State v. Burke, Unpublished Decision (9-7-2006)

2006 Ohio 4597
CourtOhio Court of Appeals
DecidedSeptember 7, 2006
DocketNo. 06AP-656.
StatusUnpublished
Cited by5 cases

This text of 2006 Ohio 4597 (State v. Burke, Unpublished Decision (9-7-2006)) is published on Counsel Stack Legal Research, covering Ohio Court of Appeals primary law. Counsel Stack provides free access to over 12 million legal documents including statutes, case law, regulations, and constitutions.

Bluebook
State v. Burke, Unpublished Decision (9-7-2006), 2006 Ohio 4597 (Ohio Ct. App. 2006).

Opinion

DECISION
{¶ 1} Plaintiff-appellant, the State of Ohio, has filed a motion for leave to appeal pursuant to R.C. 2945.67(A) and App.R. 5(C). The State seeks leave to appeal a judgment of the Franklin County Court of Common Pleas partially granting defendant-appellee, Mark Burke, a new trial. Because the State has failed to sufficiently demonstrate a probability that its claimed errors did in fact occur, we deny the State's motion.

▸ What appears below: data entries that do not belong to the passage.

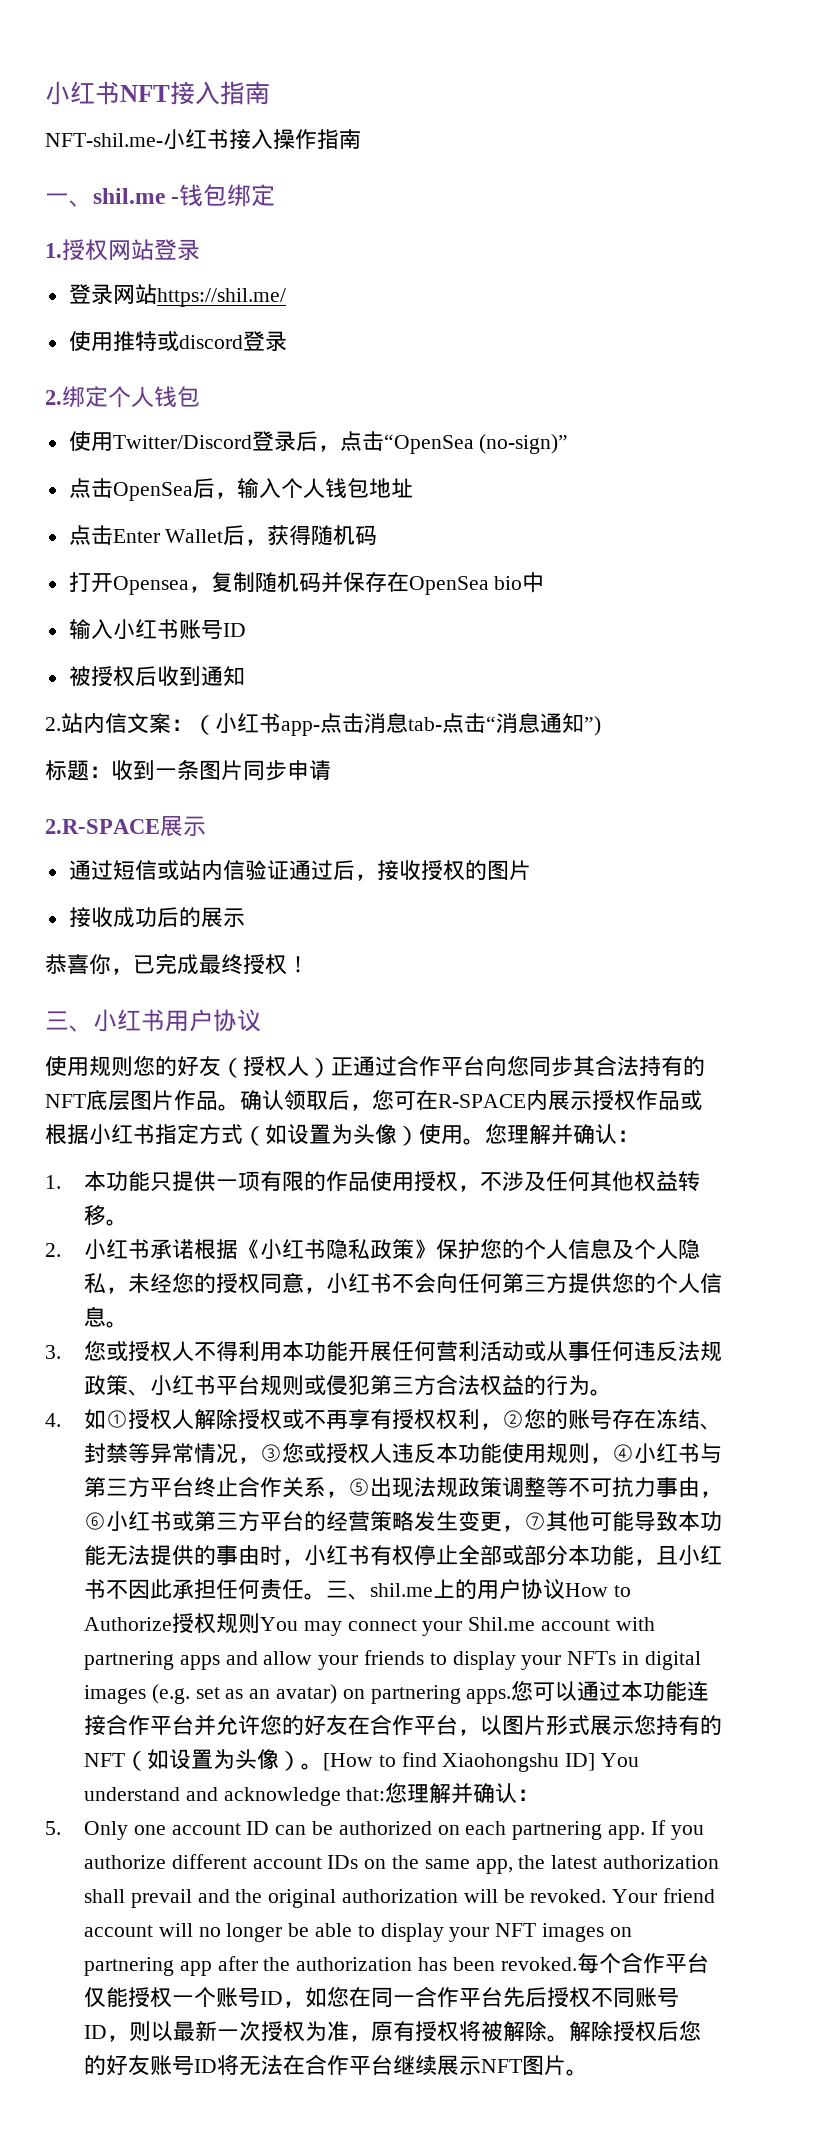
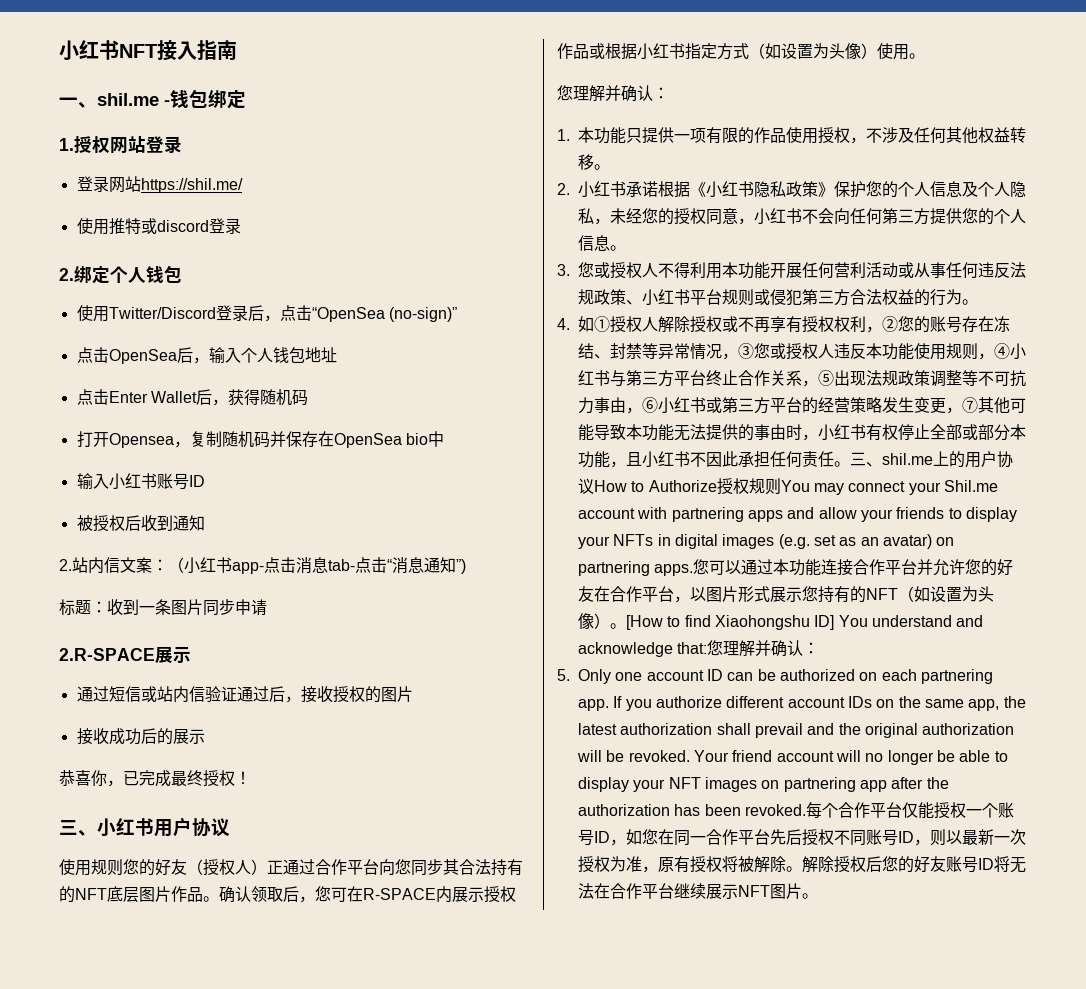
- NFT-shil.me-小红书接入操作指南
- 确认领取后，您可在R-SPACE内展示授权作品或根据小红书指定方式（如设置为头像）使用。您理解并确认：
+ 确认领取后，您可在R-SPACE内展示授权作品或根据小红书指定方式（如设置为头像）使用。
+ 您理解并确认：

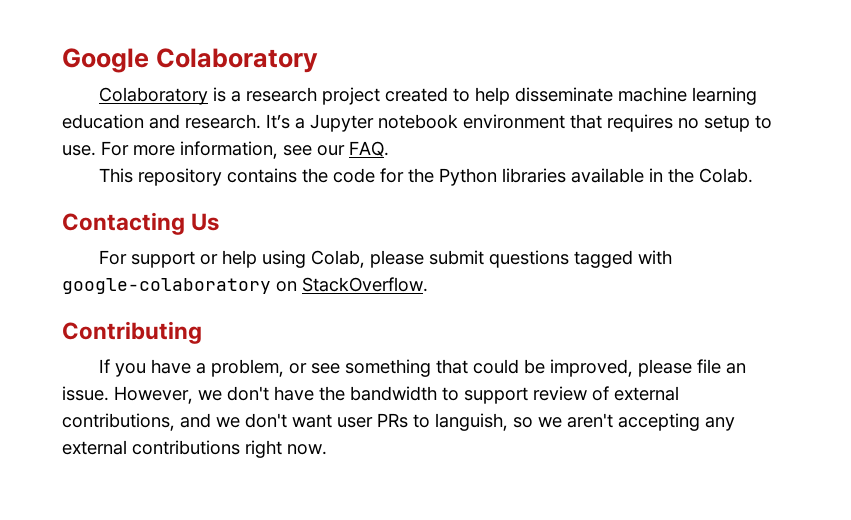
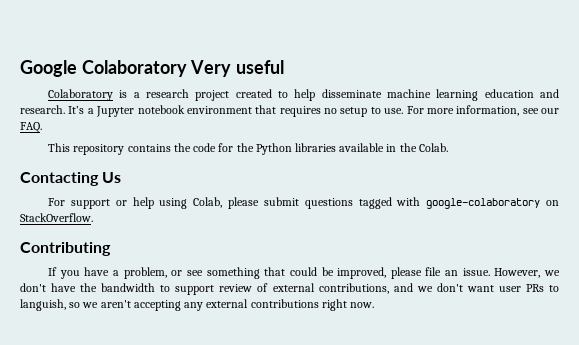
- Google Colaboratory
+ Google Colaboratory Very useful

{¶ 2} In 1989, Burke was indicted by a Franklin County Grand Jury with two counts of aggravated murder in violation of R.C.2903.01.1 The charges arose from the stabbing death of Billy McBride. Each count contained two death penalty specifications pursuant to R.C. 2941.14. A jury found Burke guilty of both counts of aggravated murder and guilty of both death penalty specifications in Count 1 of the indictment. The jury found him guilty of one of the death penalty specifications in the second count of aggravated murder.2 After a sentencing hearing, the jury recommended to the trial court that it sentence Burke to death for his aggravated murder convictions. The trial court merged the two counts of aggravated murder for sentencing purposes and the State elected to have Burke sentenced on Count 1 of the indictment. The trial court sentenced Burke to death. The trial court did not impose a sentence for count 2 of the indictment. This court affirmed Burke's convictions and sentence of death. State v. Burke (Dec. 28, 1993), Franklin App. No. 90AP-1344. The Supreme Court of Ohio also affirmed Burke's convictions and sentence. State v. Burke (1995),73 Ohio St.3d 399. The Supreme Court of the United States denied review. Burke v. Ohio (1996), 517 U.S. 1112, 116 S.Ct. 1336.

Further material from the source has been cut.